This next quote deals with the scourge of the beer in the altitude.

‘Have you tried the beer of La Paz yet? It is called Pacena.’

‘Not yet.’

‘It is not like the beer of Santa Cruz. You will see.’

He was right. For a start, it was impossible to pour.

‘Slowly,’ the colonel warned when he saw the class filling up with forth. ‘You see, that is the altitude.’

I tried again with the glass tilted almost horizontally and it still
didn’t work.

Anyway, back to Ecuador…

The Good
Montanita was a very cool little surfing town. It was advertized as being almost all sand roads in the Lonely Planet. Naturally this was a cruel, cruel lie – there were no sand roads. But I am sure it was true sometime in the 90’s and it will be corrected in time for the 2020 edition.  Regardless it had a great beach, palm trees, thatched buildings and cool people. It was a very friendly place.

Despite being a lot of tourists here the surprising thing was that the usual associated hoard of locals after tourist cash was missing. There are lots of artisans for sure, but no begging (well, ok, two) and no abrasive touts. I made a some Ecuadorian friends here too which was great.

Ok, my photo of the street did not turn out so I borrowed this from Google Images. Despite the fact it makes me look like I am lying about the sand streets! This photo must be from 1992....

Also, Cuenca was another great city. It was easily one of my favourite cities in SA so far. It had a great look to it, with the cobblestone streets and colonial architecture. Plus it had about three rivers running through it. The bridges were small and made of stone. Very friendly town too. There apparently are a lot of North American expats living there which, after having spent some time, makes a lot of sense. I made some friends with some university students there, but this unfortunately involved seeing a movie called the Kevin James ‘blockbuster’ The Zookeeper. In Spanish – but oafish falling down and talking animals that offer advice on dating needs no translation. Plus, I was the catalyst for this I think because I said movies are great for learning languages when they have subtitles. Or I think I said that. Nobody in Ecuador can understand me. This fits more into the upcoming ‘bad’ section though.

This was the river that my awesome $25 room looked out at. It was called Villa Nova and it on the left. Stay there! There is also a big park on the right.

Cuenca also had outrageously honest cab drivers. It was crazy, I had maybe 8 cabs and zero problems with them. I found out pretty quickly the fares were about the same no matter where for me because I was in the centre of town, and everyone charged me the same. I was not asking “how much to…” prior to because it was always $2.00 US. Normally there is a gringo markup attempt where they at least try for at least 100% more. No such shenanigans here. There was a cool coffee shop that did not think black coffee was either boiled milk or juice too (more on these boondoggles later.)

Cool coffee shop from my usual perch... well, going by the booze in the lower right, it's more than a coffee shop.

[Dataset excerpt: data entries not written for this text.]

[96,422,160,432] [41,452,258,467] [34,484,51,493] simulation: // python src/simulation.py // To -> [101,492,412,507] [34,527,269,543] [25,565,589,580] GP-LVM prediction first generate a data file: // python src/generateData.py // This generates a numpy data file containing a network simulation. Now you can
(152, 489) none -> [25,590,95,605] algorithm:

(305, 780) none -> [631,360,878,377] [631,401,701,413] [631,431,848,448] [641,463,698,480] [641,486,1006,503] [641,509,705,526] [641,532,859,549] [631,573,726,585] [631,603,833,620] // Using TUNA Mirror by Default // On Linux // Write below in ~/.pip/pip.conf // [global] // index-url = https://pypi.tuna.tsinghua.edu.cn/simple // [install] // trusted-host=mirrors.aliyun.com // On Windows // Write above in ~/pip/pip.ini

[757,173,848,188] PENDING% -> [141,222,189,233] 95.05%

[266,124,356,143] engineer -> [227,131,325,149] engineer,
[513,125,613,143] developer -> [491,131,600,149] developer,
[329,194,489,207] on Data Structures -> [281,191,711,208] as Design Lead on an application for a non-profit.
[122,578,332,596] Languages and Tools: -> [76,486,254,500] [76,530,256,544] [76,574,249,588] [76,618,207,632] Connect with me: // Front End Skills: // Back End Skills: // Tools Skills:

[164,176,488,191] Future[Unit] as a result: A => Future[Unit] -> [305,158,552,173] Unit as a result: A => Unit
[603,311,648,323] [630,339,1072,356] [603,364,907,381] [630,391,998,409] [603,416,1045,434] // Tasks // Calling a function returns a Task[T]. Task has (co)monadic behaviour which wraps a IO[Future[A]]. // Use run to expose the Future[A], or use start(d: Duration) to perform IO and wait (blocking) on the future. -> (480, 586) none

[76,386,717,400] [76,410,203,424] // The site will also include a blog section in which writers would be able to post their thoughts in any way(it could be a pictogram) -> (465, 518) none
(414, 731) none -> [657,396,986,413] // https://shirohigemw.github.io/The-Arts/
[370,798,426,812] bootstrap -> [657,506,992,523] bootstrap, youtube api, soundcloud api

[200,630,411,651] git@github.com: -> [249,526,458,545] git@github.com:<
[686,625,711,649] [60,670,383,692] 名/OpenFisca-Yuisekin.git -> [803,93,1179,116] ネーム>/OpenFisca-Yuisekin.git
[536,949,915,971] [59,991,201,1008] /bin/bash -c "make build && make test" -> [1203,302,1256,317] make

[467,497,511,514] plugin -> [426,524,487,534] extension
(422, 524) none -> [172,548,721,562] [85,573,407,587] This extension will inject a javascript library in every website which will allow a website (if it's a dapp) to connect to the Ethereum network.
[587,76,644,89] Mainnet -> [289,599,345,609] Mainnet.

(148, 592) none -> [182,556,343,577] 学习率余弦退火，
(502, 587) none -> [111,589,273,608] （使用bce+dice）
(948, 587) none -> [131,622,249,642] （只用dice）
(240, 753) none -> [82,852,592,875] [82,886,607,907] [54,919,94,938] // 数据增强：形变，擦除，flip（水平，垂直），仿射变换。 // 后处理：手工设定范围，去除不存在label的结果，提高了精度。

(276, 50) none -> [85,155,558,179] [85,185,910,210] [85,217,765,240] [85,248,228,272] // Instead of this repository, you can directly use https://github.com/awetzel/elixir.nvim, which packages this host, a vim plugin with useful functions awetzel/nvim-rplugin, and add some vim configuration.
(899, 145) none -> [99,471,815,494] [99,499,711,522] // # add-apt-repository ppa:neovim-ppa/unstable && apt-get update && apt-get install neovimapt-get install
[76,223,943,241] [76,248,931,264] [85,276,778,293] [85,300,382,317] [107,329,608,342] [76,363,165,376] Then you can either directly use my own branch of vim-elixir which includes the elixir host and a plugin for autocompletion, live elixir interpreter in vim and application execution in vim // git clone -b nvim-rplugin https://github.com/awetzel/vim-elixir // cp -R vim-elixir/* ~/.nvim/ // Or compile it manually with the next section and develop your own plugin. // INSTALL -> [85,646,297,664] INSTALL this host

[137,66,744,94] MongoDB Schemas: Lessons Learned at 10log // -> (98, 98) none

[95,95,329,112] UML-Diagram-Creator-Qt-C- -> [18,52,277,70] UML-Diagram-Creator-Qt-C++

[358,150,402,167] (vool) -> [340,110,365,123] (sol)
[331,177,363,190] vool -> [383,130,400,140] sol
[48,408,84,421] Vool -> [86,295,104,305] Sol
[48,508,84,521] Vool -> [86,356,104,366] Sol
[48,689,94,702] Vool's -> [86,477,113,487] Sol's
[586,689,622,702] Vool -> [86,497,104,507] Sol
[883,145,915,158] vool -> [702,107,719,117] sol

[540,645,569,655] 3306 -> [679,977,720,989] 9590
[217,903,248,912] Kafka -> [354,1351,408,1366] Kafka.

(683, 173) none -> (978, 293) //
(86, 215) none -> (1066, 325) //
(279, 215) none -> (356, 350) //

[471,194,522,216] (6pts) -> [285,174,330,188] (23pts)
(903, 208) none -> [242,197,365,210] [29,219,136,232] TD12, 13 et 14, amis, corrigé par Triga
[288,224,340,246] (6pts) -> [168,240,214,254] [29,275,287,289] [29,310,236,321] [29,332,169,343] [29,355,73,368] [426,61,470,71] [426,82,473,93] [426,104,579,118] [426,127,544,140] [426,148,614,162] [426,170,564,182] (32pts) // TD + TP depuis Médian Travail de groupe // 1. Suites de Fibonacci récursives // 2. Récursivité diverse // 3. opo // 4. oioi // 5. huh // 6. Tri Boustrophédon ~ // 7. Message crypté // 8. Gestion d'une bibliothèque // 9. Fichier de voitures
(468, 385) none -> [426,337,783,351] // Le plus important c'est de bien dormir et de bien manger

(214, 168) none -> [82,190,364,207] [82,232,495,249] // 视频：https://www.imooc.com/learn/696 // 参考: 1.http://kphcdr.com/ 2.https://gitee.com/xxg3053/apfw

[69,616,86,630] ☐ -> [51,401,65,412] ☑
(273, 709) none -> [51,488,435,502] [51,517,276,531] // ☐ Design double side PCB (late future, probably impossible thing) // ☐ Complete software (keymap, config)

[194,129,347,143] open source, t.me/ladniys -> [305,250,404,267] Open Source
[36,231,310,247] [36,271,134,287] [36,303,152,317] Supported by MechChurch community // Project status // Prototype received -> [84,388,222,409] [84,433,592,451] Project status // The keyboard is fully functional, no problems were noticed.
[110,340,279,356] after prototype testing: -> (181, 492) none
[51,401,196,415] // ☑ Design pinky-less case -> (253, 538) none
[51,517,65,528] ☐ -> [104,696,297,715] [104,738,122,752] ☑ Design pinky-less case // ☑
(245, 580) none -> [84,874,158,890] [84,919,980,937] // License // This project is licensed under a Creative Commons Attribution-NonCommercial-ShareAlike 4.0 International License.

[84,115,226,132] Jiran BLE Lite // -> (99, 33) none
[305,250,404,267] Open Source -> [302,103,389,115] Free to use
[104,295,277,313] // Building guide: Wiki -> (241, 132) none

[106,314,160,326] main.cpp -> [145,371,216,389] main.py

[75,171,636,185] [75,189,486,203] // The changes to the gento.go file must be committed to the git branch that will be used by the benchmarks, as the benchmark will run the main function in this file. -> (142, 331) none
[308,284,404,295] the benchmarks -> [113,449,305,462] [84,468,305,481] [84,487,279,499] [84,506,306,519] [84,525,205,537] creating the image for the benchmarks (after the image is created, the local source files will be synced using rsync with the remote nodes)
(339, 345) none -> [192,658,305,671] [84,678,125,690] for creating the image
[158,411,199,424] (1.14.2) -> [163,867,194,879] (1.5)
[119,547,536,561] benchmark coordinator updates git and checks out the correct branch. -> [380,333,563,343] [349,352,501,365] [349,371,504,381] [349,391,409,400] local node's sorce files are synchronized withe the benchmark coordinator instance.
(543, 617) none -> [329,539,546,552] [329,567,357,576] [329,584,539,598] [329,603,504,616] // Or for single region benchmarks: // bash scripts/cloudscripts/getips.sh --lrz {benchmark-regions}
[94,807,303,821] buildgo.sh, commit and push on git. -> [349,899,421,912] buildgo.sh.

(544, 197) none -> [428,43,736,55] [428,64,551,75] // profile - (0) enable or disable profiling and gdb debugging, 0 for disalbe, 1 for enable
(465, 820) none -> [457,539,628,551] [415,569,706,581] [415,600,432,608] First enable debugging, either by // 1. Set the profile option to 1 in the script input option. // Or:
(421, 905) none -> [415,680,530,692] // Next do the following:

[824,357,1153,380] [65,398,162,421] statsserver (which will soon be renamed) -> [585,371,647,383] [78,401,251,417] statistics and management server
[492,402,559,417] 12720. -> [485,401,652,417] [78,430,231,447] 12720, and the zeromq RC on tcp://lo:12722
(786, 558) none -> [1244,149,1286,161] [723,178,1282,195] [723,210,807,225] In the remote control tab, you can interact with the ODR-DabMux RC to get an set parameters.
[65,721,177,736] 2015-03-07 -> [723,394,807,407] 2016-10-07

Unlike Thomas the trafficker’s Bolivian cab run in, and lot of my previous rides, I had a great cab driver in Guayaquil. I was very lucky here. I had taken this minivan trip the 4 hours from Cuenca. It was not even sketchy, it was $12 rather than $5 for the bus. But the guy in the hostel recommended it and was able to book ahead so I just went for it. Plus I am a high roller who spells his name with a ‘$’ for a ‘S’. Or maybe not. Actually, I spell my first name now “Brie Jann.’ This how it was written on a cardboard sign for a connection I had booked in advance in Peru.

Anyway, coming into Guayaquil, the van didn’t terminate at the bus stop which was unfortunate because it is quite secure and they screen their cabs there. It just ends up in some strip mall eight blocks from the bus station. Which sort of seems the opposite of secure. This city is unusally bad. The American State Dep’t has gone so far as to say this:

Due to the seriousness of the taxi situation in Guayaquil, all personnel working for the U.S. Diplomatic Mission in Ecuador have been prohibited from riding in taxis hailed off the street in Guayaquil, even yellow taxis. In addition, local buses, and other forms of public transportation are also expressly off-limits to U.S. diplomatic personnel in Guayaquil. As an alternative, employees have been told to use their personal vehicles or to call one of the vetted taxi services listed on the U.S. Consulate General’s website.

Anyway, it was dark and that is when Gyualqyuil gets unhinged I guess. I would hate to see it on a full moon. But in fareness, I never really checked out the city so I shouldn’t give it a hard time. But with the cab, I asked the woman behind the desk at the minivan company’s office to call me a cab. She scowled and looked like she had swallowed some milk that I had forgotten about for a few extra weeks in my fridge. Not sure what would take her to Houston BC for some partially solidified milk, but you never know. I said this again, slower, and she was still unimpressed. ‘I can’t,’ she says. ‘Cabs are outside.’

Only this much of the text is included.